— The task —
With pictures omitted, transcribe exactly the lines from the one containing "(71, 285) none" to the end of the records below.
─── Records shown ───
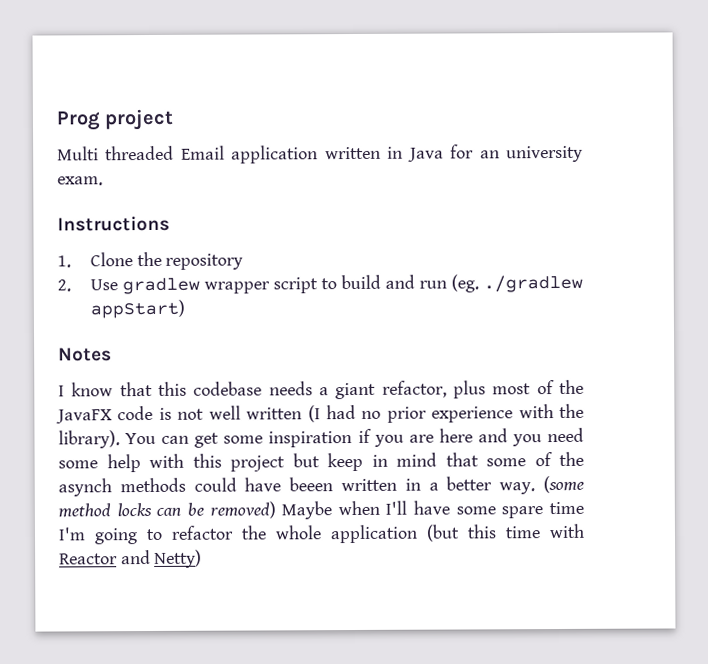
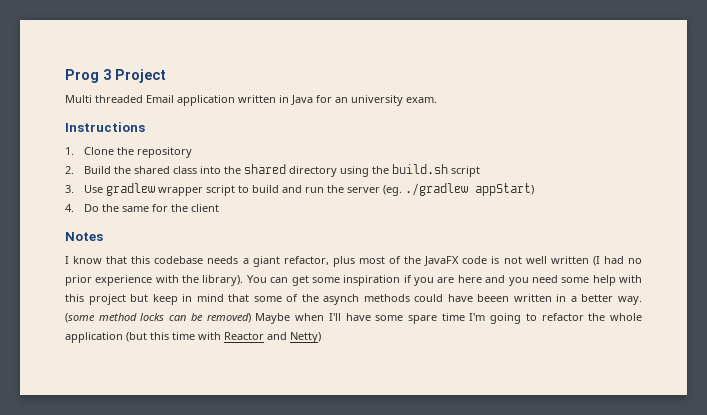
[104,108,175,131] project -> [103,69,166,83] 3 Project
(71, 285) none -> [83,164,480,177] [65,185,74,193] Build the shared class into the shared directory using the build.sh script // 3.
(447, 284) none -> [326,185,380,193] the server
(185, 309) none -> [65,204,219,212] // 4. Do the same for the client

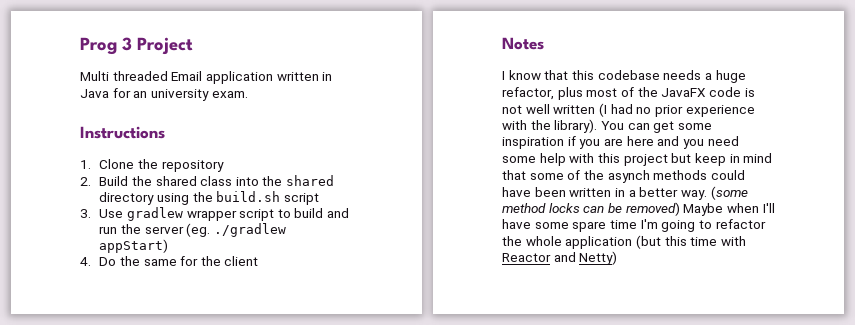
[252,256,280,267] giant -> [715,70,746,83] huge
[477,294,510,302] beeen -> [534,187,566,197] been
───
— Result —
(71, 285) none -> [83,164,480,177] [65,185,74,193] Build the shared class into the shared directory using the build.sh script // 3.
(447, 284) none -> [326,185,380,193] the server
(185, 309) none -> [65,204,219,212] // 4. Do the same for the client

[252,256,280,267] giant -> [715,70,746,83] huge
[477,294,510,302] beeen -> [534,187,566,197] been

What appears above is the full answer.